§ **What this task involves**
Scan the data below. Pull out each line where "right" occurs.

§ **Records supplied**
*-*-*

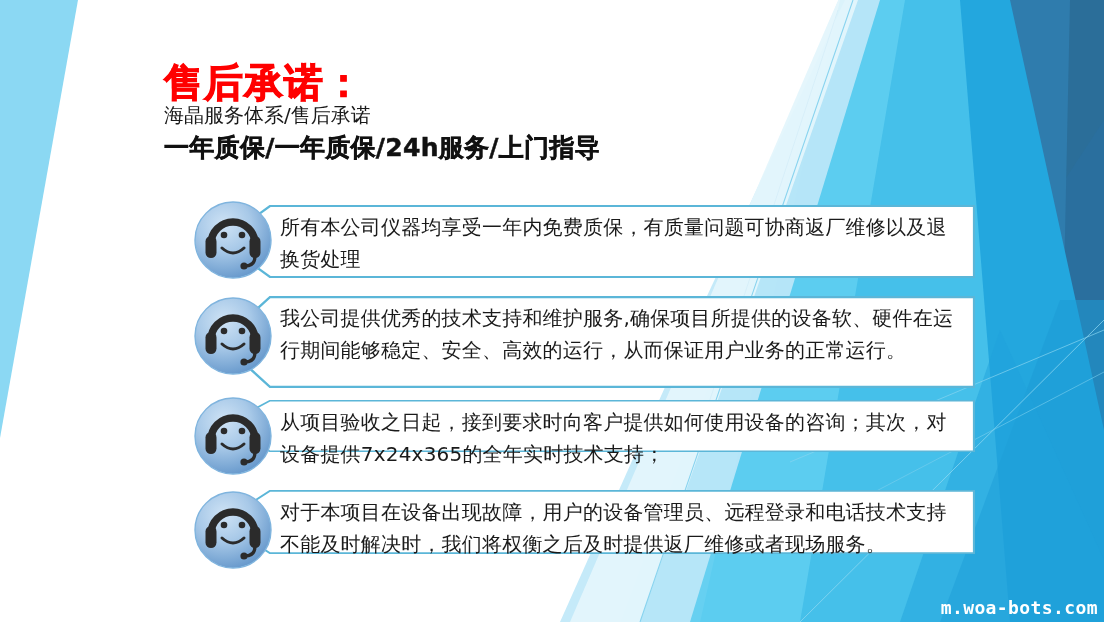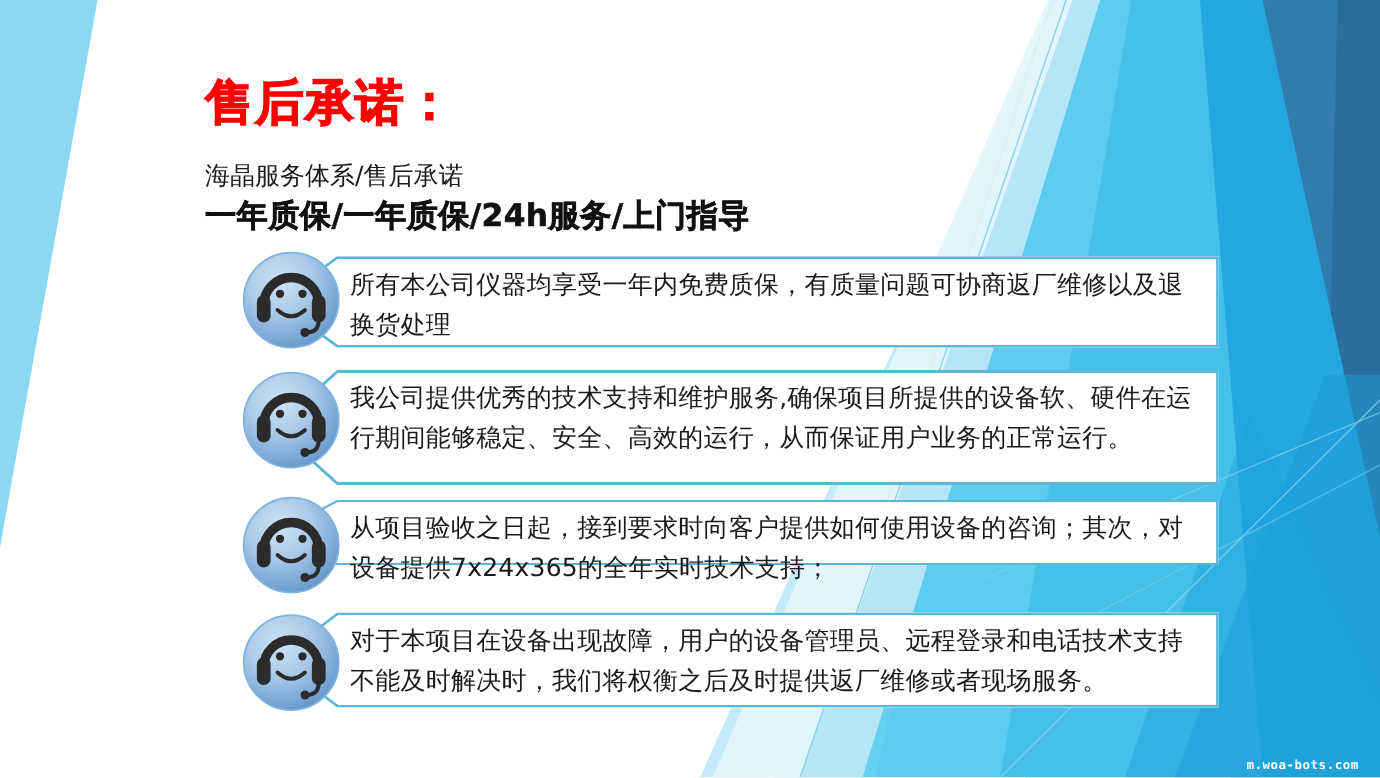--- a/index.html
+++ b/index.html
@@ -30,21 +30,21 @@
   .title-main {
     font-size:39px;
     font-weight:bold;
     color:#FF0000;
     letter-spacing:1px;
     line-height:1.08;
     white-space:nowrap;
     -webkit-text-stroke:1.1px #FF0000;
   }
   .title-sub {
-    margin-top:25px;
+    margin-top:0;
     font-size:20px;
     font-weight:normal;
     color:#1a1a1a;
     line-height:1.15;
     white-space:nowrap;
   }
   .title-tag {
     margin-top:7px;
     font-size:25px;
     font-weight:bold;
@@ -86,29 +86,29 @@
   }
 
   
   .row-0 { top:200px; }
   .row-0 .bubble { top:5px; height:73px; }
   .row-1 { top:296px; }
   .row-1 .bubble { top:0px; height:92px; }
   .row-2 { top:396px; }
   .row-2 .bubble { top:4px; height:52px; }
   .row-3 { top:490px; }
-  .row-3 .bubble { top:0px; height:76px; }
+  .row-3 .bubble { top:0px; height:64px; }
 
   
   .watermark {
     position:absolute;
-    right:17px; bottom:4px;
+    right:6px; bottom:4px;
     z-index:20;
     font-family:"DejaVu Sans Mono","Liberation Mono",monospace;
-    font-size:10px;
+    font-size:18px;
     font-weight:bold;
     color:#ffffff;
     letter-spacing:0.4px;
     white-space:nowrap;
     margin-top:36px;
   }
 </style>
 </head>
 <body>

*-*-*

§ **Solution to this task**
-    right:17px; bottom:4px;
+    right:6px; bottom:4px;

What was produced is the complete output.